Our ADHD Journey

This post may seem out of left field, but we know that when you have a child with ADHD, it can impact your ability to do, well, just about anything, including outdoor activities and adventures.  From safety issues outdoors for kids who struggle to listen, to simply prying the controllers from their hands, that diagnosis can complicate things.  If you’re reading this blog post, maybe you have a child in your life who has been diagnosed with ADHD.  And if you’re anything like us, that diagnosis wasn’t alarming but rather a relief.  It was a beginning of understanding why our child was experiencing life the way he was.  It opened the door to a complex journey of trying to give our sweet boy the best possible existence we could.  The things that just didn’t add up previously were beginning to make sense.  It was also the beginning of trials with medications that had major ups and downs.      
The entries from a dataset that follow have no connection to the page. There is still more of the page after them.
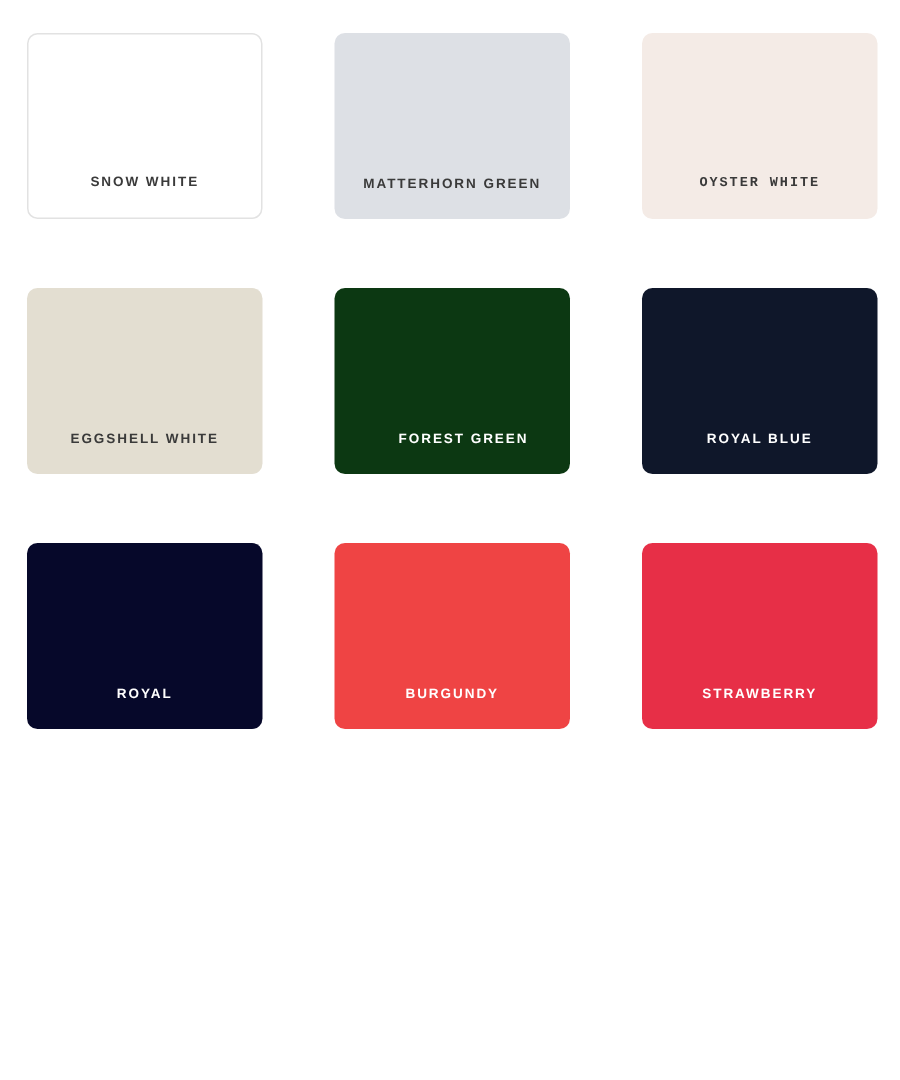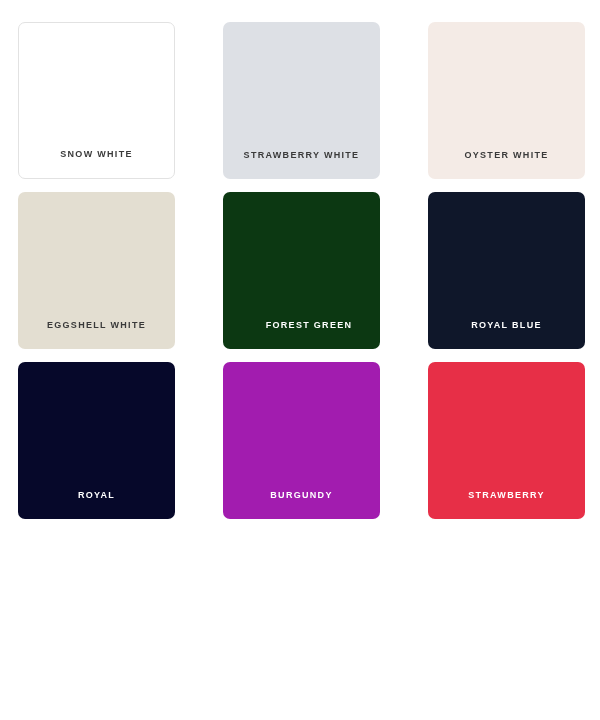--- a/index.html
+++ b/index.html
@@ -25,7 +25,7 @@
   .swatch {
     position: relative;
     width: 157px;
-    height: 157px;
+    height: 124px;
     border-radius: 7px;
     box-sizing: border-box;
     display: flex;

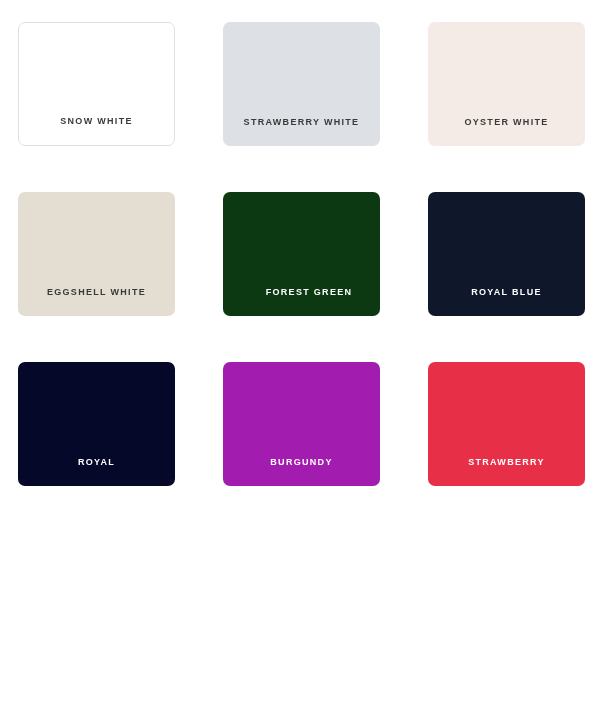--- a/index.html
+++ b/index.html
@@ -59,7 +59,7 @@
       <span class="swatch-label label-dark" style="color: rgb(58, 58, 58);">SNOW WHITE</span>
     </div>
     <div class="swatch" style="background: rgb(221, 224, 229);">
-      <span class="swatch-label label-dark" style="color: rgb(58, 58, 58);">STRAWBERRY WHITE</span>
+      <span class="swatch-label label-dark" style="color: rgb(58, 58, 58);">MATTERHORN GREEN</span>
     </div>
     <div class="swatch" style="background: rgb(244, 235, 230);">
       <span class="swatch-label label-dark" style="color: rgb(58, 58, 58);">OYSTER WHITE</span>

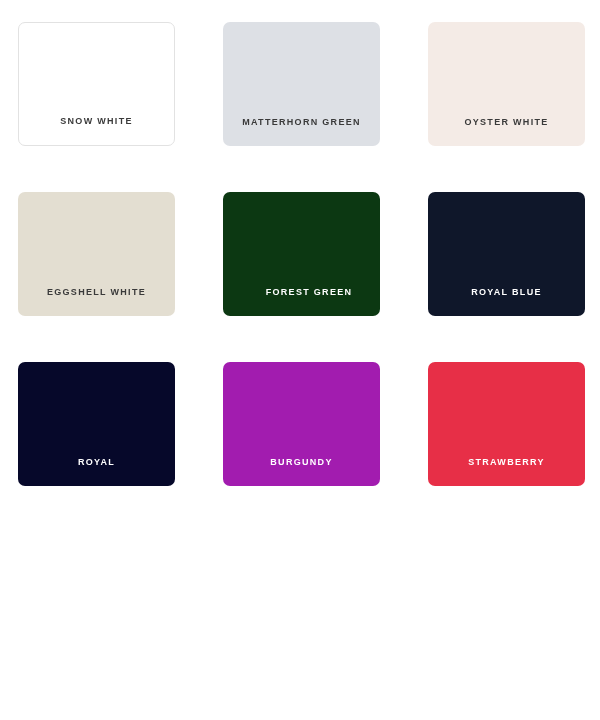--- a/index.html
+++ b/index.html
@@ -62,7 +62,7 @@
       <span class="swatch-label label-dark" style="color: rgb(58, 58, 58);">MATTERHORN GREEN</span>
     </div>
     <div class="swatch" style="background: rgb(244, 235, 230);">
-      <span class="swatch-label label-dark" style="color: rgb(58, 58, 58);">OYSTER WHITE</span>
+      <span class="swatch-label label-dark" style="color: rgb(58, 58, 58); font-family: Liberation Mono, monospace;">OYSTER WHITE</span>
     </div>
     <div class="swatch" style="background: rgb(227, 222, 209);">
       <span class="swatch-label label-dark" style="color: rgb(58, 58, 58);">EGGSHELL WHITE</span>

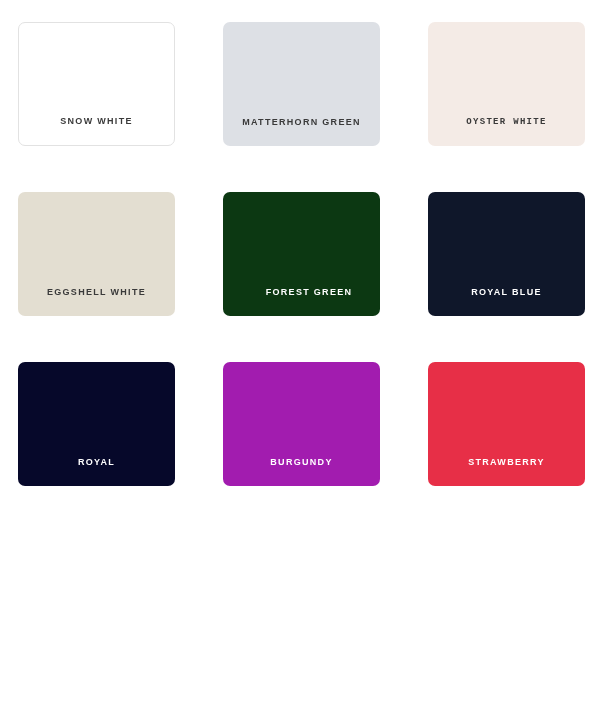--- a/index.html
+++ b/index.html
@@ -76,7 +76,7 @@
     <div class="swatch" style="background: rgb(6, 8, 42);">
       <span class="swatch-label label-light" style="color: rgb(255, 255, 255);">ROYAL</span>
     </div>
-    <div class="swatch" style="background: #a21caf;">
+    <div class="swatch" style="background: #ef4444;">
       <span class="swatch-label label-light" style="color: rgb(255, 255, 255);">BURGUNDY</span>
     </div>
     <div class="swatch" style="background: rgb(231, 47, 71);">

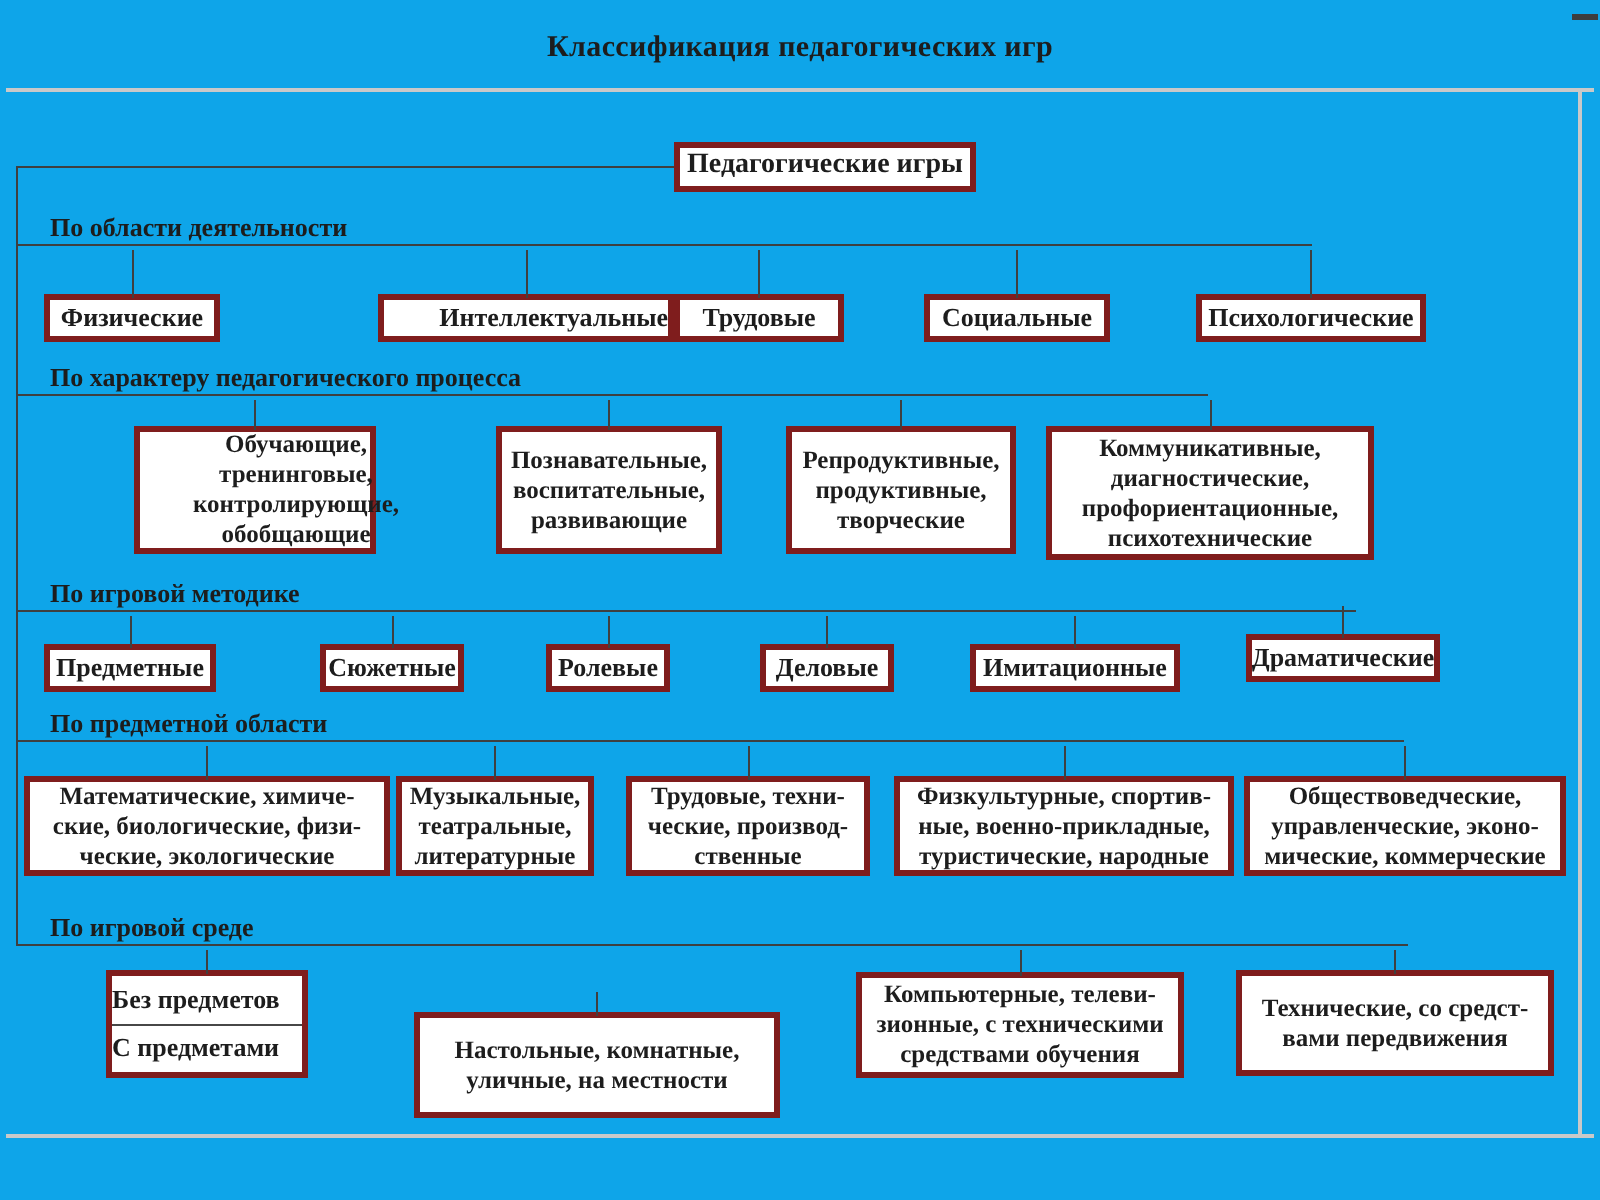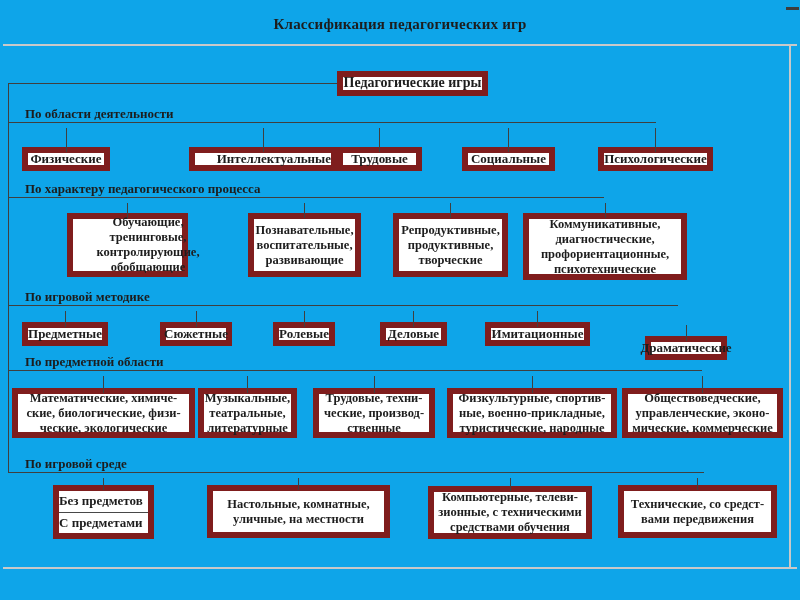--- a/index.html
+++ b/index.html
@@ -18,7 +18,7 @@
     position:absolute;font-size:13px;font-weight:bold;white-space:nowrap;
   }
   .box{
-    position:absolute;border:6px solid #7f1d1d;background:#fff;
+    position:absolute;border:3px solid #7f1d1d;background:#fff;
     display:flex;align-items:center;justify-content:center;
     text-align:center;font-weight:bold;white-space:pre-line;
     line-height:1.2;box-sizing:border-box;

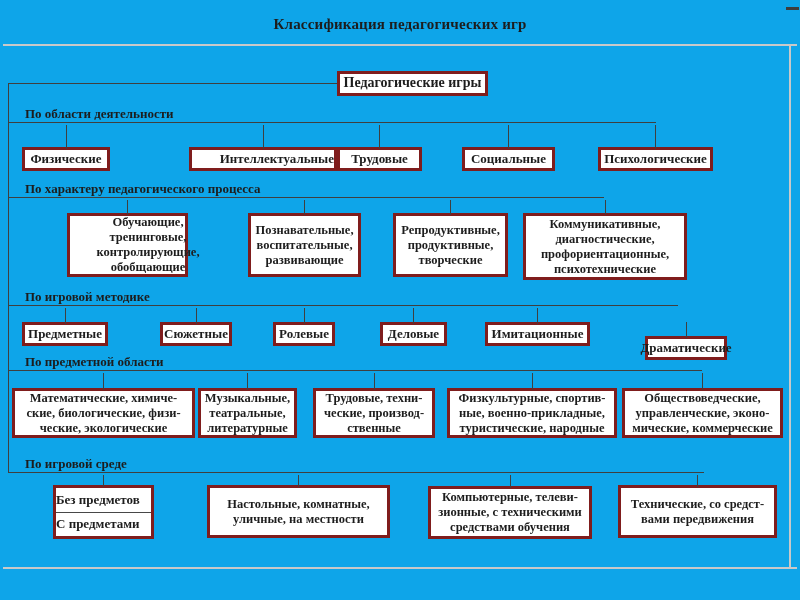--- a/index.html
+++ b/index.html
@@ -103,7 +103,7 @@
     <span>Деловые</span></div>
   <div class="box word" style="left:485px;top:322px;width:105px;height:24px;--drop:16px;">
     <span>Имитационные</span></div>
-  <div class="box word" style="left:623px;top:336px;width:82px;height:24px;margin-left:22px;--drop:16px;">
+  <div class="box word" style="left:623px;top:317px;width:97px;height:24px;--drop:16px;">
     <span>Драматические</span></div>
 
   <div class="sec-label" style="left:25px;top:354px;">По предметной области</div>

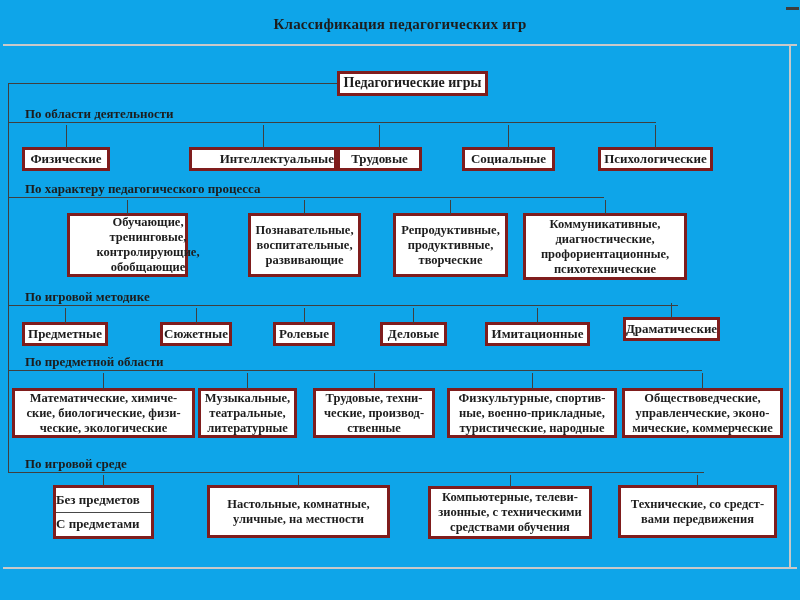--- a/index.html
+++ b/index.html
@@ -137,7 +137,7 @@
     <div class="cell"><span>Без предметов</span></div>
     <div class="cell"><span>С предметами</span></div>
   </div>
-  <div class="box multi" style="left:207px;top:485px;width:183px;height:53px;justify-content:center;--drop:12px;">
+  <div class="box multi" style="left:207px;top:506px;width:183px;height:53px;justify-content:center;--drop:12px;">
     <span>Настольные, комнатные,
 уличные, на местности</span></div>
   <div class="box multi" style="left:428px;top:486px;width:164px;height:53px;--drop:13px;">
For quite a while I blamed myself for all the difficulties our son was having.  His struggles started around the same time we adopted our older child and I thought that some of the changes that turned his life upside down caused him the emotional turmoil he was experiencing in 2016 at around three years old.  It was becoming clear that the meltdowns, anxiety, and signs of depression weren’t your standard preschool challenges.  And he was just. so. angry.  Especially at me.  Although I was familiar with ADHD through my teaching career, what he was experiencing was just different, and never caused him issues at school.  It never even occurred to me that it could be the explanation for the suffering he was experiencing.  By the time he was in kindergarten his outbursts were scary.  He would attack me with the intention to cause harm. And then when he was calm he felt terrible.  He felt guilty, and hopeless, and complex emotions that I didn’t know such a small child could experience so intensely.  I worried myself sick that he would ragefully do something that he would regret for the rest of his life one day.  I just didn’t understand.  We tried to be good parents, full of love and structure, spending time together, attentive to his needs and emotions, providing discipline when necessary, but not too much.  

There was clearly a common thread to many of the worst episodes, and it was when it was time to stop screen time.  The Xbox in particular.  And even more specifically, Minecraft.  As far as video games go, I feel like Minecraft has some redeeming qualities.  It’s not violent, there’s room for creativity, it can be collaborative, etc., but for my son it was an emotional black hole.  However long he was allowed to play, it was never long enough.  We never would have allowed it in the first place, but when you have older siblings playing video games setting those boundaries is automatically more difficult.  It’s so easy to let the younger siblings slip into the same activities that the older ones are doing.  But the difference was, he was not able to disconnect without feeling like his world was ending.  Finally, we said no more.  He just wasn’t ready.  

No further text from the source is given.